Each day, Our Daily Bread serves approximately 50 to 75 people who are homeless in the Galveston area. This includes two meals — breakfast and lunch — separated into two groups per day. In addition to the meals, people seeking employment and assistance for substance abuse, behavioral health and medical issues come to the shelter seeking assistance.

“Over the 15 years that I have been at Our Daily Bread, I have seen an increase in people who are homeless, including a 5-percent increase in veterans and a 10-percent increase in women receiving services,” Coleman said. “Also, there are more people with behavioral health issues who need medication. We have continued contracting with a telepsychiatry program so these persons are able to receive services and get the medication they need sooner.”

This year, a medical clinic was formed at Our Daily Bread under the direction of Sister Ricca Dimalibot, CCVI, M.D., who also is the medical director at the CHRISTUS Point of Light Clinic.

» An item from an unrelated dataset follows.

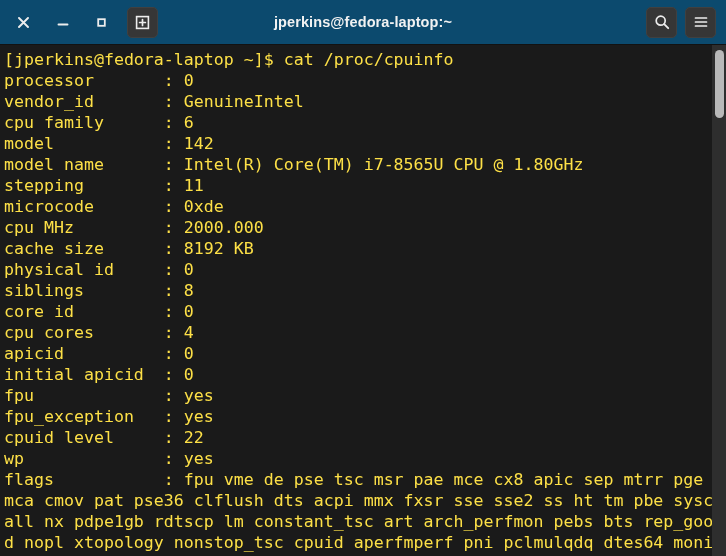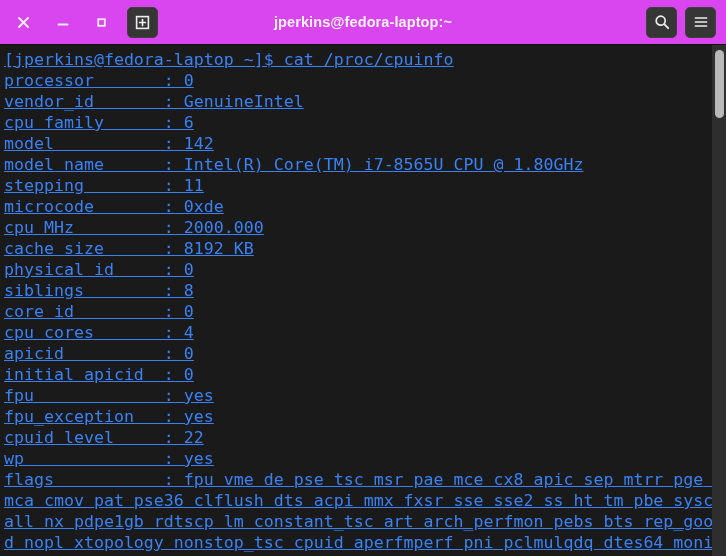"jperkins@fedora-laptop:~" div { background: #d946ef -> #0c4a6e }
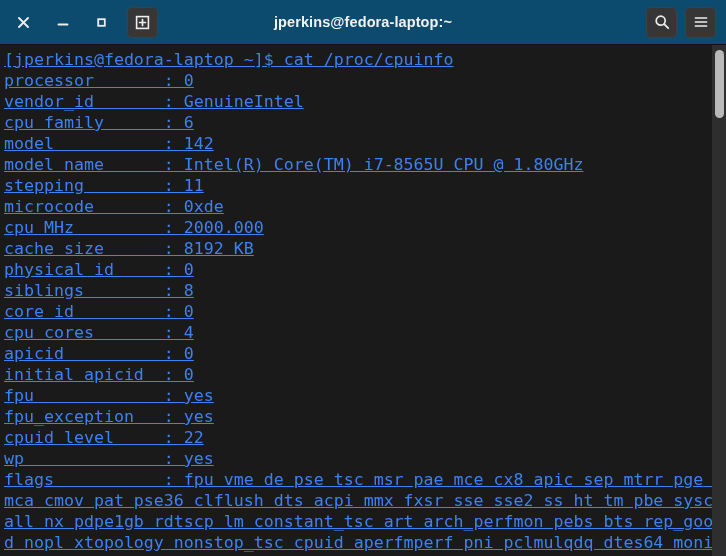"[jperkins@fedora-laptop ~]$ cat" pre { color: #3b82f6 -> #fde047; text-decoration: underline -> none }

“It has been a blessing for the people we serve as it has afforded them with the opportunity to get medical assistance they need,” Coleman said. “We are a staff of six people and we heavily depend on volunteers and could use more at this time. There are no specialized or license requirements to volunteer; just a passion for helping others in need.”

One volunteer, Becky Adam, came to Our Daily Bread to help in the kitchen with volunteers from Mary Queen Catholic Church in Friendswood six months ago. After helping in the kitchen a few times, she wanted more interaction with the clients, so she spoke to Coleman about opportunities to serve in this capacity.

“Linda told me there was a need for a volunteer at the front desk, and I accepted since I enjoy interacting with the clients,” Adam said. “I am saddened to see them struggle to get through the day, and I get attached and miss them when they progress out of the program. It feels wonderful to be a part of a ministry that helps so many people become independent again.”

Adam’s main duties include answering the phone, welcoming clients, checking them in for lunch, signing them in for counseling appointments and handing out their mail. 

“I want the clients to feel welcome,” Adam said. “I want them to feel they are not forgotten and someone cares about them.”